[The task]
Every line below needs to be reproduced exactly.

[Dataset entries]

_ _ _ _ _ _ _

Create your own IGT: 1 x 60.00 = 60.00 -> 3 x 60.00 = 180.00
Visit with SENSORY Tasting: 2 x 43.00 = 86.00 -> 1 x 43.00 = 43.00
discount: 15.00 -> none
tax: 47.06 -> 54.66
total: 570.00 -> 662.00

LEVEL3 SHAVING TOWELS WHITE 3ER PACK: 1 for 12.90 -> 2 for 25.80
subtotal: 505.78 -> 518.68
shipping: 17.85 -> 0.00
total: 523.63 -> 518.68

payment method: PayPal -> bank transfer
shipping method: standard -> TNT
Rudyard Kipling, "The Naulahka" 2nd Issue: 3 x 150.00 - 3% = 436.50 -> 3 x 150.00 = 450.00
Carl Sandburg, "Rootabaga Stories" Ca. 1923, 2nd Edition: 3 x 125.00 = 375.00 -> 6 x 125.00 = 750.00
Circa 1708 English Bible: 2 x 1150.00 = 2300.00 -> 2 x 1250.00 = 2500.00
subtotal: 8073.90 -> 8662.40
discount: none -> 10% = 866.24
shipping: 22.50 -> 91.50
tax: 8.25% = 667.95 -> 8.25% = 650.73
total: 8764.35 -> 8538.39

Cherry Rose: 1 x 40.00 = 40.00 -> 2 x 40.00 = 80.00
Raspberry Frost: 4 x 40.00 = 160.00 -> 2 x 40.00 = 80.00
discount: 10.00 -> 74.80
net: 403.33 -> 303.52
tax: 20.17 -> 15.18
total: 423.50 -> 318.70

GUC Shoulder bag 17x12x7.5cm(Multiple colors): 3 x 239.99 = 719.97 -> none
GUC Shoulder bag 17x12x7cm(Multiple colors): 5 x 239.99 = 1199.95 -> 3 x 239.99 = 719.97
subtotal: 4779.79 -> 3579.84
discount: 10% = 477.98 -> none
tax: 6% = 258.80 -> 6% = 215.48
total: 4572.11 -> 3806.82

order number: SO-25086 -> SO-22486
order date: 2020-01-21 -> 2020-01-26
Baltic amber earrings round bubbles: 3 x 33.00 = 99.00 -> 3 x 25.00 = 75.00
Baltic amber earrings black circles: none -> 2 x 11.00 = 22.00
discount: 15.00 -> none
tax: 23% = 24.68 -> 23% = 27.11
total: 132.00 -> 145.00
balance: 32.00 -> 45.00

_ _ _ _ _ _ _

[Exercise solution]
Create your own IGT: 1 x 60.00 = 60.00 -> 3 x 60.00 = 180.00
Visit with SENSORY Tasting: 2 x 43.00 = 86.00 -> 1 x 43.00 = 43.00
discount: 15.00 -> none
tax: 47.06 -> 54.66
total: 570.00 -> 662.00

LEVEL3 SHAVING TOWELS WHITE 3ER PACK: 1 for 12.90 -> 2 for 25.80
subtotal: 505.78 -> 518.68
shipping: 17.85 -> 0.00
total: 523.63 -> 518.68

payment method: PayPal -> bank transfer
shipping method: standard -> TNT
Rudyard Kipling, "The Naulahka" 2nd Issue: 3 x 150.00 - 3% = 436.50 -> 3 x 150.00 = 450.00
Carl Sandburg, "Rootabaga Stories" Ca. 1923, 2nd Edition: 3 x 125.00 = 375.00 -> 6 x 125.00 = 750.00
Circa 1708 English Bible: 2 x 1150.00 = 2300.00 -> 2 x 1250.00 = 2500.00
subtotal: 8073.90 -> 8662.40
discount: none -> 10% = 866.24
shipping: 22.50 -> 91.50
tax: 8.25% = 667.95 -> 8.25% = 650.73
total: 8764.35 -> 8538.39

Cherry Rose: 1 x 40.00 = 40.00 -> 2 x 40.00 = 80.00
Raspberry Frost: 4 x 40.00 = 160.00 -> 2 x 40.00 = 80.00
discount: 10.00 -> 74.80
net: 403.33 -> 303.52
tax: 20.17 -> 15.18
total: 423.50 -> 318.70

GUC Shoulder bag 17x12x7.5cm(Multiple colors): 3 x 239.99 = 719.97 -> none
GUC Shoulder bag 17x12x7cm(Multiple colors): 5 x 239.99 = 1199.95 -> 3 x 239.99 = 719.97
subtotal: 4779.79 -> 3579.84
discount: 10% = 477.98 -> none
tax: 6% = 258.80 -> 6% = 215.48
total: 4572.11 -> 3806.82

order number: SO-25086 -> SO-22486
order date: 2020-01-21 -> 2020-01-26
Baltic amber earrings round bubbles: 3 x 33.00 = 99.00 -> 3 x 25.00 = 75.00
Baltic amber earrings black circles: none -> 2 x 11.00 = 22.00
discount: 15.00 -> none
tax: 23% = 24.68 -> 23% = 27.11
total: 132.00 -> 145.00
balance: 32.00 -> 45.00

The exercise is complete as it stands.